近年のサッカーボールは様々な色やデザインがあるが、サッカーボールの典型的なデザインといえば、五角形と六角形を組み合わせた白黒のサッカーボールである。
この白黒のサッカーボールは「テルスター」と呼ばれるデザインで、アルキメデスの多面体の法則を利用した、黒塗りの五角形の革12枚と、白塗りの六角形の革20枚で構成された切頂二十面体のボールである。このボールが登場したのは1960年代のことであり、初めはヨーロッパで普及した。
当時、モノクロのテレビ放送が普及し始めた時期であり、従来の白や茶色の一色のボールではテレビで見えにくいという問題があった。そこで、テレビ中継の時にボールが見えやすいようにと、白黒に色分けされたサッカーボールがデザインされたと言われている。
また、この白黒のサッカーボールは従来のボールに比べてより球体に近いことや、土のグラウンドでも見分けられやすいことなどもあり、サッカー選手の間でも人気があり、瞬く間に広まっていった。
日本では1966年(昭和41年)の日本サッカーリーグで使用されたことで広まり、子ども達の間でも人気を博した。

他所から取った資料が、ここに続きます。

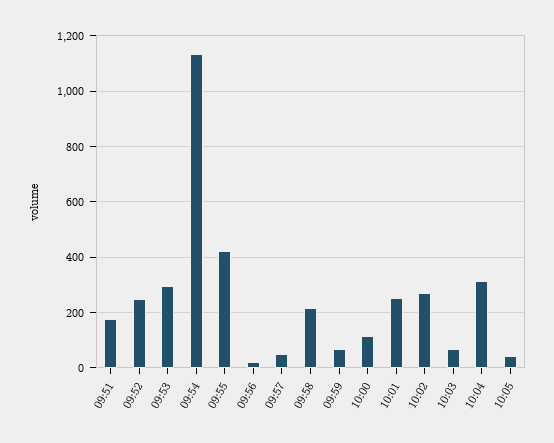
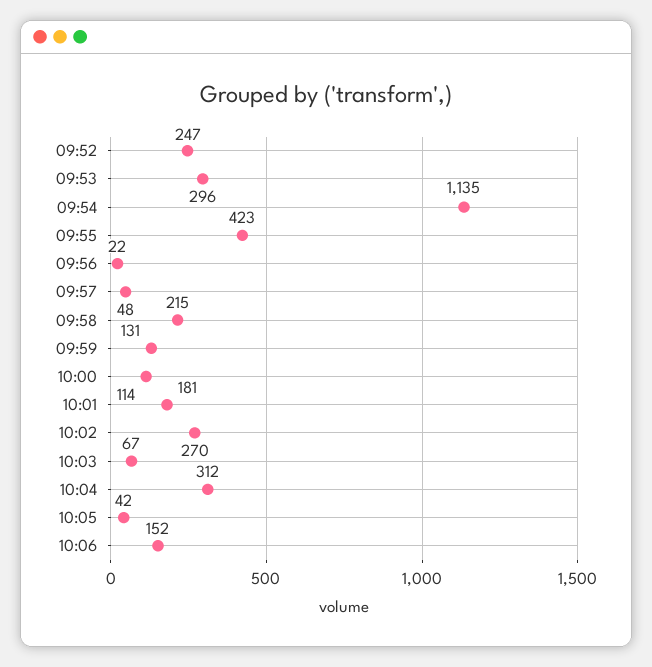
09:51: 175 -> none
09:59: 75 -> 131
10:01: 250 -> 181
10:06: none -> 152

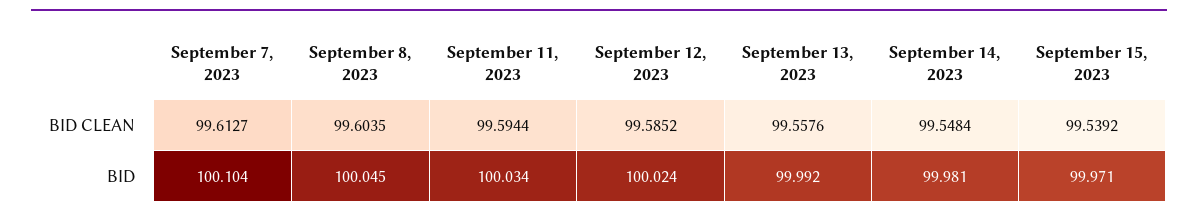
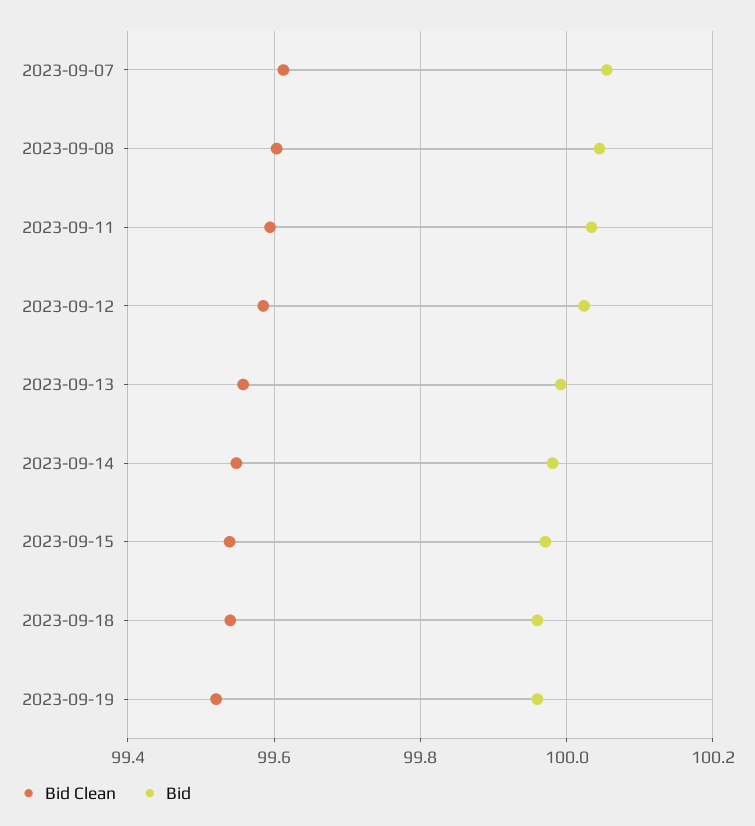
BID, September 7, 2023: 100.104 -> 100.06
BID CLEAN, 2023-09-18: none -> 99.54
BID, 2023-09-18: none -> 99.96
BID CLEAN, 2023-09-19: none -> 99.52
BID, 2023-09-19: none -> 99.96

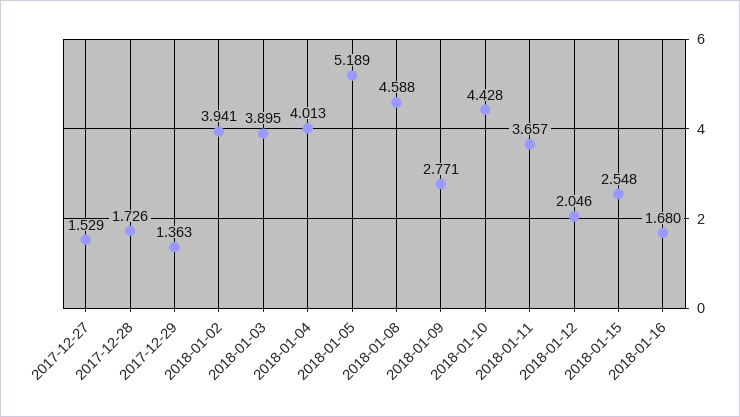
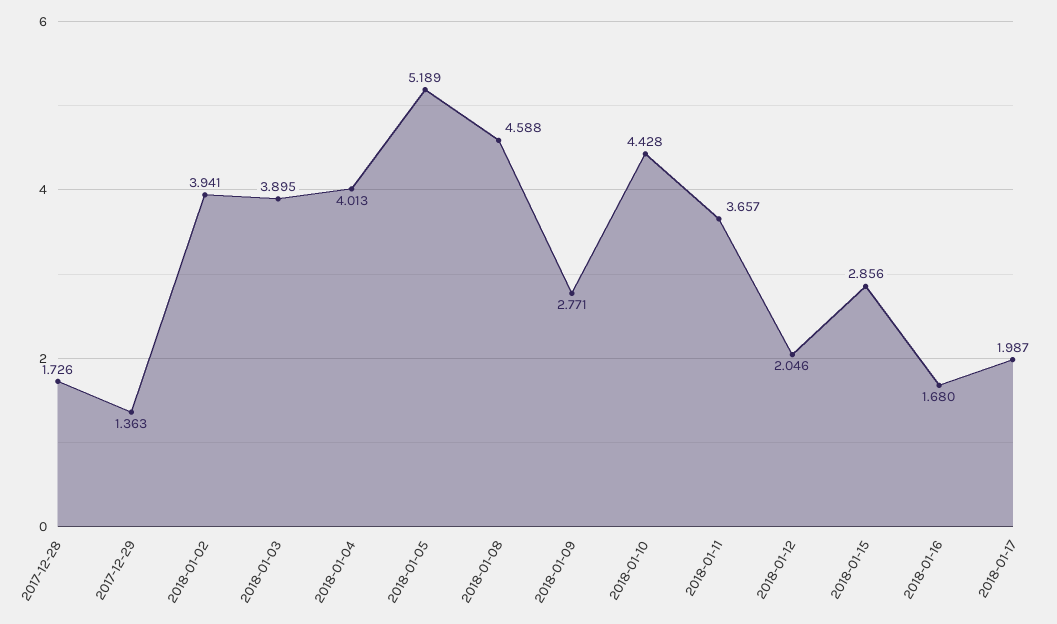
2017-12-27: 1.529 -> none
2018-01-15: 2.548 -> 2.856
2018-01-17: none -> 1.987

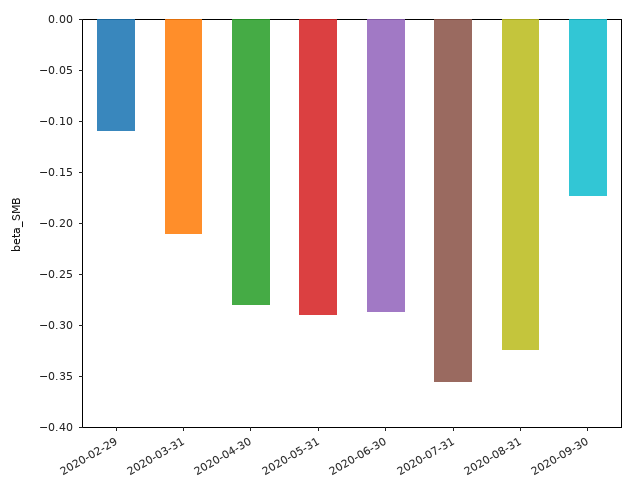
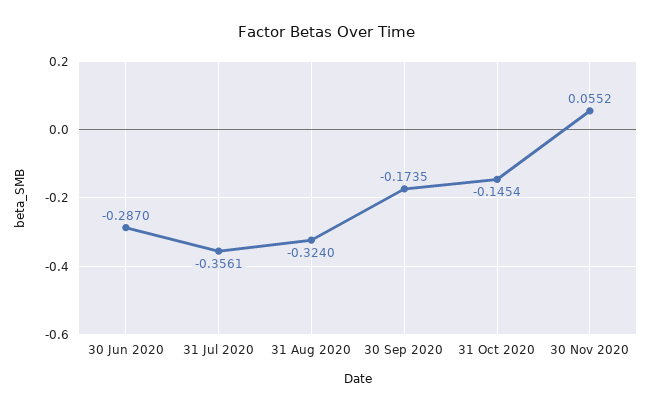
2020-02-29: -0.11 -> none
2020-03-31: -0.21 -> none
2020-04-30: -0.28 -> none
2020-05-31: -0.29 -> none
31 Oct 2020: none -> -0.1454
30 Nov 2020: none -> 0.0552

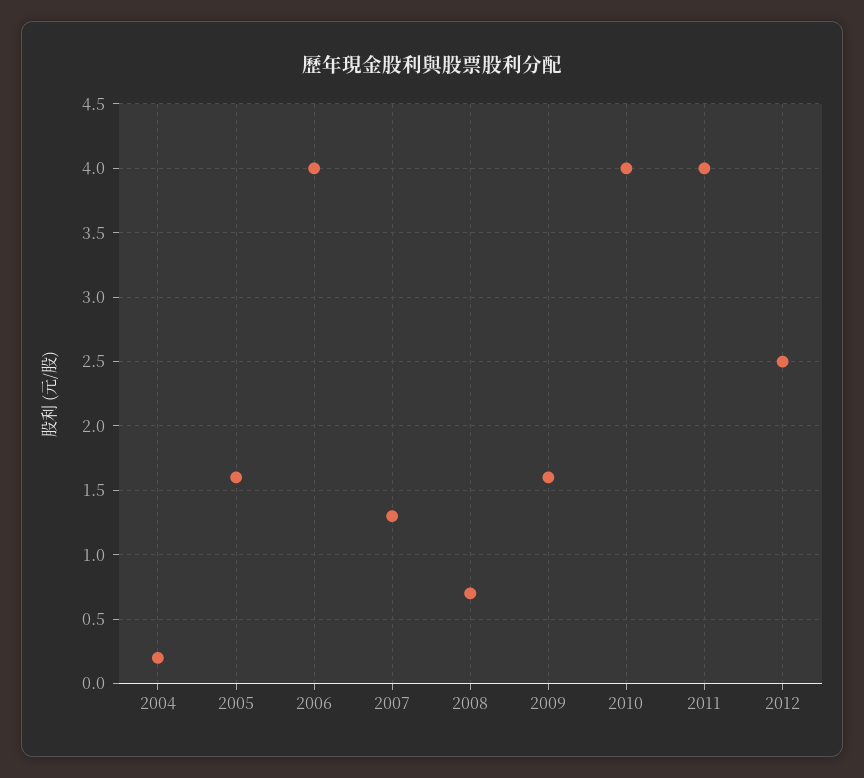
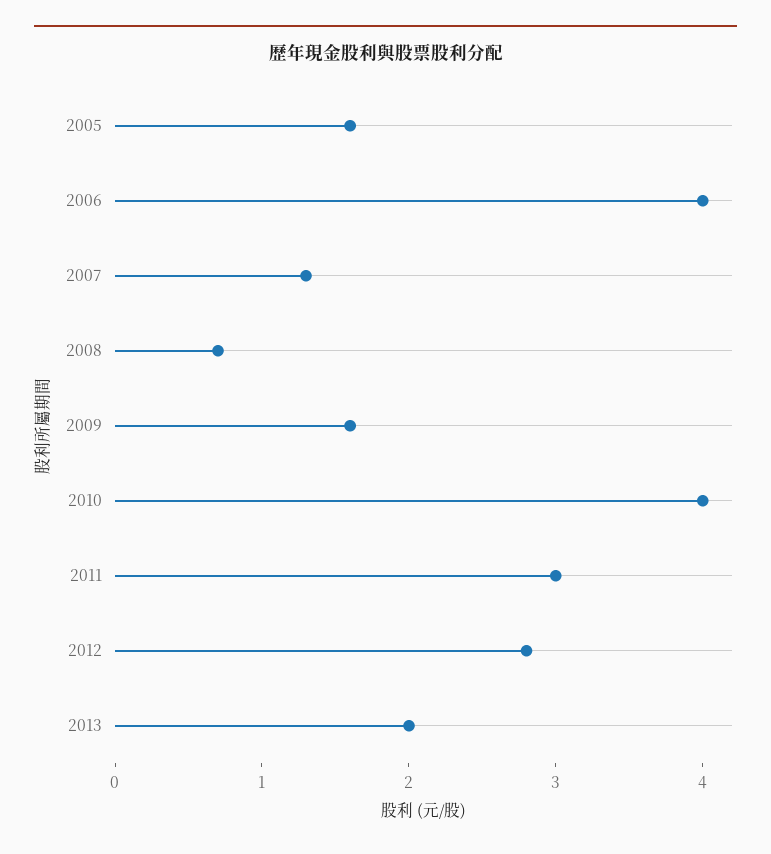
2004: 0.2 -> none
2011: 4 -> 3
2012: 2.5 -> 2.8
2013: none -> 2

国際大会では1968年のメキシコオリンピックで初めて採用され、FIFAワールドカップでは1970年のメキシコ大会で初めて試合球として採用された。
白黒のサッカーボールはテレビで見えやすいための工夫として生まれたデザインだった。公式試合球として採用された白黒デザインの「テルスター」(Telstar)はアディダス製のサッカーボールで、その名前にはテレビ観戦する人々がボールをちゃんと見分けられるという点にも注目して、「テレビのスター」(television star)という意味が込められている。